> _DATASET RECORDS_:

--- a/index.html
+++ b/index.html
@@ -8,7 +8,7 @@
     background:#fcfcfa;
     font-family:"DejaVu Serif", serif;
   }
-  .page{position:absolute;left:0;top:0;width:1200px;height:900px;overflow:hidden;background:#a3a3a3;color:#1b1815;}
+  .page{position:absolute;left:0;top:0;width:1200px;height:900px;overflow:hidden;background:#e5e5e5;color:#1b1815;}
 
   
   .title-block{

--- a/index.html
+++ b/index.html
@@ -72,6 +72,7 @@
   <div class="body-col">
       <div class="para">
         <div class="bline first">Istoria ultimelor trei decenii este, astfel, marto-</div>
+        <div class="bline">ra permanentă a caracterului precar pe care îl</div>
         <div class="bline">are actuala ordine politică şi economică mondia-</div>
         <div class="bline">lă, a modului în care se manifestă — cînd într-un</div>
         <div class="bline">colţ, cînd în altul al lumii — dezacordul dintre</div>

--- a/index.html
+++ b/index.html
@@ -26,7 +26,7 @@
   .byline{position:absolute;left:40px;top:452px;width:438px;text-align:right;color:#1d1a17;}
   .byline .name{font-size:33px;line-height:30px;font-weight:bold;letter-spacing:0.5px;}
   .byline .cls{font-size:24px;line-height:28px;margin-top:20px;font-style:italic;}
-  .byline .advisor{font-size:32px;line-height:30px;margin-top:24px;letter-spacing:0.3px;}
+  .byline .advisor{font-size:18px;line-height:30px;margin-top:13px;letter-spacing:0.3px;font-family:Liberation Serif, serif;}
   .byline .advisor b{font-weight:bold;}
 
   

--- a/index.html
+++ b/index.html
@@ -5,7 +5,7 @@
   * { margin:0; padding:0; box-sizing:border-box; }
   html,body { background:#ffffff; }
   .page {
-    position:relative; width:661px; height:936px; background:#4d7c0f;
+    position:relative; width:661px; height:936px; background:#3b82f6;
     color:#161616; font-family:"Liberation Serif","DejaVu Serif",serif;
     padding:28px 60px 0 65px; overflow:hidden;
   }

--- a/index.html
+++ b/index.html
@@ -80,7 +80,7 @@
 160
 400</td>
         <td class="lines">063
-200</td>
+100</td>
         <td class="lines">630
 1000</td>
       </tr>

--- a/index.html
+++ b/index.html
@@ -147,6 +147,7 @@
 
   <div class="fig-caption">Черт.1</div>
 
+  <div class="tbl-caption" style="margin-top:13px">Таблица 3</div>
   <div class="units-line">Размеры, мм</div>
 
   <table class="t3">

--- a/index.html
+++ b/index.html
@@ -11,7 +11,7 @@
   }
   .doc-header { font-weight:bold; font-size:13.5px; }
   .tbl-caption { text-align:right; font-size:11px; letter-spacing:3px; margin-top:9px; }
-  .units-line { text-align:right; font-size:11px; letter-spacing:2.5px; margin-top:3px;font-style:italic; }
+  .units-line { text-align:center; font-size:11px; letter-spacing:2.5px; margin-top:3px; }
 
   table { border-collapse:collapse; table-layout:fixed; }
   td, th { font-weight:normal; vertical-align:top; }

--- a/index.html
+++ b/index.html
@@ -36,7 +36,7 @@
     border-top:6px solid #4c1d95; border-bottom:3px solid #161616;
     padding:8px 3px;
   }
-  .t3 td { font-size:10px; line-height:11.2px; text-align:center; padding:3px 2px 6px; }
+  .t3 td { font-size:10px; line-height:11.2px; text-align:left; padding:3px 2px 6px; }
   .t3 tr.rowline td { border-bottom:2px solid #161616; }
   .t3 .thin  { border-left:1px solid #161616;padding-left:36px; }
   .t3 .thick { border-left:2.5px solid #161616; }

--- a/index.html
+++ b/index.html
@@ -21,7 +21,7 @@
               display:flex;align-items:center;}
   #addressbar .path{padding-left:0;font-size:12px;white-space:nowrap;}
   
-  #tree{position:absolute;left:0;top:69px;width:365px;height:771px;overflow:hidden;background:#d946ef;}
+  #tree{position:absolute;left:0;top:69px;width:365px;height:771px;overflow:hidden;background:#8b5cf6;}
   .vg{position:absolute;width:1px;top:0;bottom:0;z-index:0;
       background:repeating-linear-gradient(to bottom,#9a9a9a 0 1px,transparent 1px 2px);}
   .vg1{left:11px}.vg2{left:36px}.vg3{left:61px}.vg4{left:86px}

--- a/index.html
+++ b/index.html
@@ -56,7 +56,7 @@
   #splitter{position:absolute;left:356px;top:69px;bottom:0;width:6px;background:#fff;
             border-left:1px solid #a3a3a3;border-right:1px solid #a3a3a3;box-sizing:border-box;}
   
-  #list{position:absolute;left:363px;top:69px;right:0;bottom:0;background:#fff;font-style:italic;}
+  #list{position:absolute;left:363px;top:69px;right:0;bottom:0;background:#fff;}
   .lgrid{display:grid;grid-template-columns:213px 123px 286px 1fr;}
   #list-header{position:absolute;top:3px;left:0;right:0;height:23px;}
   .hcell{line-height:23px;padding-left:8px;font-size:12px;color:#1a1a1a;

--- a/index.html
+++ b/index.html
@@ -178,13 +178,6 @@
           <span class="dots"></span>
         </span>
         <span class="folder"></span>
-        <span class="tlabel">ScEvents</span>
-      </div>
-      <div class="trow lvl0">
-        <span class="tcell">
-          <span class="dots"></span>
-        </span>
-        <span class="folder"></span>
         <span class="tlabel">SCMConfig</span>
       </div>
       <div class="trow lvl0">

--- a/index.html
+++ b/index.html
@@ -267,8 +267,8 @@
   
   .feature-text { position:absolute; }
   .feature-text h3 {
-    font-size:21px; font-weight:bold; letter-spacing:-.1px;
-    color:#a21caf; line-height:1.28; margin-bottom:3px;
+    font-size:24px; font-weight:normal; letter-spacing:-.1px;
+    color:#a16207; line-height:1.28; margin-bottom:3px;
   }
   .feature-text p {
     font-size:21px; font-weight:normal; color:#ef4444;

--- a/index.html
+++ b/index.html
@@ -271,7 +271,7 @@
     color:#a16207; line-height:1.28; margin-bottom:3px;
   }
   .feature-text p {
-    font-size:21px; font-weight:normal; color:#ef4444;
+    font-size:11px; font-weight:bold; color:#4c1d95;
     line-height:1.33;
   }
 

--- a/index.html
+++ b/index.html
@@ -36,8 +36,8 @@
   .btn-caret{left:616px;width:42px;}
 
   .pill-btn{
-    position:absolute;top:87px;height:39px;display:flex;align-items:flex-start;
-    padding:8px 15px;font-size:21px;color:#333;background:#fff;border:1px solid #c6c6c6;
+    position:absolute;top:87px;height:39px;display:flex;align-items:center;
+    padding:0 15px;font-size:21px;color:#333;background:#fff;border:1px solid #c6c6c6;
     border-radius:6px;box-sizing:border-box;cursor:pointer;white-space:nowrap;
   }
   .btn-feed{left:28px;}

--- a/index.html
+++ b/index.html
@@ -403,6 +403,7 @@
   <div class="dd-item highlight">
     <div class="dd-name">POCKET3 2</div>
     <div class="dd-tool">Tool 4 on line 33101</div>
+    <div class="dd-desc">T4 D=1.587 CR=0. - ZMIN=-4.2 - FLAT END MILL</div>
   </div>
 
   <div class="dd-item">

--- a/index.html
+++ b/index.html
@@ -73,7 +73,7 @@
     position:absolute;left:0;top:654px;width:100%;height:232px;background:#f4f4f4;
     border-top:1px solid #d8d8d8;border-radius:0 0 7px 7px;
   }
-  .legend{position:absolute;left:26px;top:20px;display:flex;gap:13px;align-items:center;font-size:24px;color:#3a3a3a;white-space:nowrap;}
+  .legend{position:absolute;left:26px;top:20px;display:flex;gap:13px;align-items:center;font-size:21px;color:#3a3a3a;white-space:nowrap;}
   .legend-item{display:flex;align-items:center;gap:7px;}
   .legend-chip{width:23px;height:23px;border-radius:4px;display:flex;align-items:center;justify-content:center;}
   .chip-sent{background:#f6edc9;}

> _TASK TO COMPLETE_:
Your task is to find each line in the entries that contains the string "relative" and copy it.

> _ANSWER SECTION_:
-    position:relative; width:661px; height:936px; background:#4d7c0f;
+    position:relative; width:661px; height:936px; background:#3b82f6;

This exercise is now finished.